Inver Hills Community College is a MNSCU technical college based in Inver Grove heights. College President Cheryl Frank says they offer students several classes that deal with either race or global politics. The school offers courses such as Films of the Holocaust and Genocide in Global Society.
"I counted ours up and we have 54 courses that reflect global perspectives in one way or another," she says.
At the University of Minnesota - Morris, vice chancellor for student affairs Sandy Olson-Loy says the issue of race is taken up in a seminar for freshman.
"Students pick from a wide range of topics that they might enjoy participating in with a faculty member. (It is a) small group discussion on a more seminar-based format so it could be anything from storytelling to music as the language of diversity," Olson-Loy says.
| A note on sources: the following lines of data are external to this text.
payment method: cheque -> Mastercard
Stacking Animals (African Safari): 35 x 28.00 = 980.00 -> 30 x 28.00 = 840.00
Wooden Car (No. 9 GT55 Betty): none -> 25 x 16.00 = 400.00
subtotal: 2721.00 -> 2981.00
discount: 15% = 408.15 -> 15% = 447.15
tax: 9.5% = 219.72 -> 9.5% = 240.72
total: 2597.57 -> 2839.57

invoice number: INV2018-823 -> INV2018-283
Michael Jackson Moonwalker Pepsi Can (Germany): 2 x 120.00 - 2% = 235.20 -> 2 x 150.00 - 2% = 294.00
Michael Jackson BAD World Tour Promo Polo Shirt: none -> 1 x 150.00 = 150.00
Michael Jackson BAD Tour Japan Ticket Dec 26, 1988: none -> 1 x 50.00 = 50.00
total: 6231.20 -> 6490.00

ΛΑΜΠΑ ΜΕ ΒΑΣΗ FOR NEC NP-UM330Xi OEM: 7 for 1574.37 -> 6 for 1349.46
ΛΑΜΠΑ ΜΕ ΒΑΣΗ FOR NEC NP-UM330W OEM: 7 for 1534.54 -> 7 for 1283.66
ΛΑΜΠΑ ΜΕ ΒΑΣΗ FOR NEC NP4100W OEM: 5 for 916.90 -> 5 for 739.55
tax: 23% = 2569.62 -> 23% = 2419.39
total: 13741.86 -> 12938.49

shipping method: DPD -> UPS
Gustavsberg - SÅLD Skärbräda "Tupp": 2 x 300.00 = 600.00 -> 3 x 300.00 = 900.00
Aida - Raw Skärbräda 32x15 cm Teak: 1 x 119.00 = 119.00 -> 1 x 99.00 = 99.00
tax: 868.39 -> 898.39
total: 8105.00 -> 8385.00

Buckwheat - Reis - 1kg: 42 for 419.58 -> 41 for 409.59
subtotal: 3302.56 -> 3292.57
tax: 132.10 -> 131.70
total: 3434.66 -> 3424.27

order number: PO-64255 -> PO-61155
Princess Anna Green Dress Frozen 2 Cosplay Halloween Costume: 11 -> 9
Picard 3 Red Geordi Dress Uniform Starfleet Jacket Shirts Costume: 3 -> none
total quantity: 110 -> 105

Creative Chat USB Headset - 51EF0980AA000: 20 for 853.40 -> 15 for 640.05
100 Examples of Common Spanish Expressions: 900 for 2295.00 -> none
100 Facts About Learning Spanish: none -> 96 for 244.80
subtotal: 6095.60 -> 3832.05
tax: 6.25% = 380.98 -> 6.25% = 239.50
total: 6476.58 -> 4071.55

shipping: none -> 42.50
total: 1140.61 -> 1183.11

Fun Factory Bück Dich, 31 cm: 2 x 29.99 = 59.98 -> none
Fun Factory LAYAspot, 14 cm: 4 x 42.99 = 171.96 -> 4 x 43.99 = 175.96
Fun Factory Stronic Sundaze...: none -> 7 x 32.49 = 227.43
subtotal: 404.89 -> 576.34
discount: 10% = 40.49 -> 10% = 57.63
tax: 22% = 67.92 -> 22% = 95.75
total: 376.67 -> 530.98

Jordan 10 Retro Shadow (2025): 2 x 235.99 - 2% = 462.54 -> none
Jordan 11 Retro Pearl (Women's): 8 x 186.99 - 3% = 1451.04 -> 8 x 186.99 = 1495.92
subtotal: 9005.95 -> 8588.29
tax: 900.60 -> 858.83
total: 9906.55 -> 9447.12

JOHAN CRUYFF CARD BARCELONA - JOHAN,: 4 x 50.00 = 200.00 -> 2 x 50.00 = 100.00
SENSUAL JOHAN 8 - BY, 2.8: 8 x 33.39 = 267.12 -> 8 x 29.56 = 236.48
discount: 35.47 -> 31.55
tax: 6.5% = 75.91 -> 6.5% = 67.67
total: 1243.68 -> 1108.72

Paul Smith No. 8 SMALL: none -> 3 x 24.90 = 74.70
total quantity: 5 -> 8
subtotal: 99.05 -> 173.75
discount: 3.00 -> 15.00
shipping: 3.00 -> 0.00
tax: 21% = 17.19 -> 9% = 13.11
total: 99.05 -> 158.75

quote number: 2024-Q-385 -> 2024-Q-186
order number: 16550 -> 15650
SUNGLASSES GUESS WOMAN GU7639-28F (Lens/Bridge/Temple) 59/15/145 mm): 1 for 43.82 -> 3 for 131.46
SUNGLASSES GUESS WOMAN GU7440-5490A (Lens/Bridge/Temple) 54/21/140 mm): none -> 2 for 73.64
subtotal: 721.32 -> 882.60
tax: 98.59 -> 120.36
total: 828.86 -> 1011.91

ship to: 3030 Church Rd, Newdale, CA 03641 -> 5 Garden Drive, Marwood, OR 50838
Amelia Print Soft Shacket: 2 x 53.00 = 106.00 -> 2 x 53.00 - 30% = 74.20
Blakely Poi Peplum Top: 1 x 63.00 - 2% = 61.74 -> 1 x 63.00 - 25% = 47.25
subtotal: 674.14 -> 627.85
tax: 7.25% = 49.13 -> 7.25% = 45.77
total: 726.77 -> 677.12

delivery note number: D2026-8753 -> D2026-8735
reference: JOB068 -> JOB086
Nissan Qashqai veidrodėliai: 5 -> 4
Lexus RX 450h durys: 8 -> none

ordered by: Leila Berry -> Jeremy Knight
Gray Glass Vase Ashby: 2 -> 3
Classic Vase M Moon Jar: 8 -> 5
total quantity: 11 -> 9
But according to Jean Lacourt, who teaches American Indian studies at SCSU, they're the only college in Minnesota that requires that all students take a three-credit racial issues course in order to graduate. "It is a unique requirement to St. Cloud Statend I'm glad for it, I think it is helping our students," she says.
Lacourt works with faculty in a number of departments who teach a total of 13 racial issues courses on campus. She says every student, regardless of their major, needs to take at least one class on discrimination.
"In order to successfully send our students out into the working world, we have to have them aware of some of the issues that people of color face in this country," Lacourt says.
The courses became mandatory nearly nine years ago, in response to racial tension on campus that included graffiti containing swastikas.
The incidents were similar to what's happened on campus recently, prompting some to ask if the courses are doing their job.
Lacourt says they are, and the latest round of racist graffiti just shows how important it is to keep talking about race.
"Just because we talk about race doesn't mean it's going to go away. It means that the dialogue needs to continue, the dialogue needs to get deeper," she says.
Even so, Lacourt says there will always be racial tension on college campuses. But she's proud that her school is talking, and teaching about it.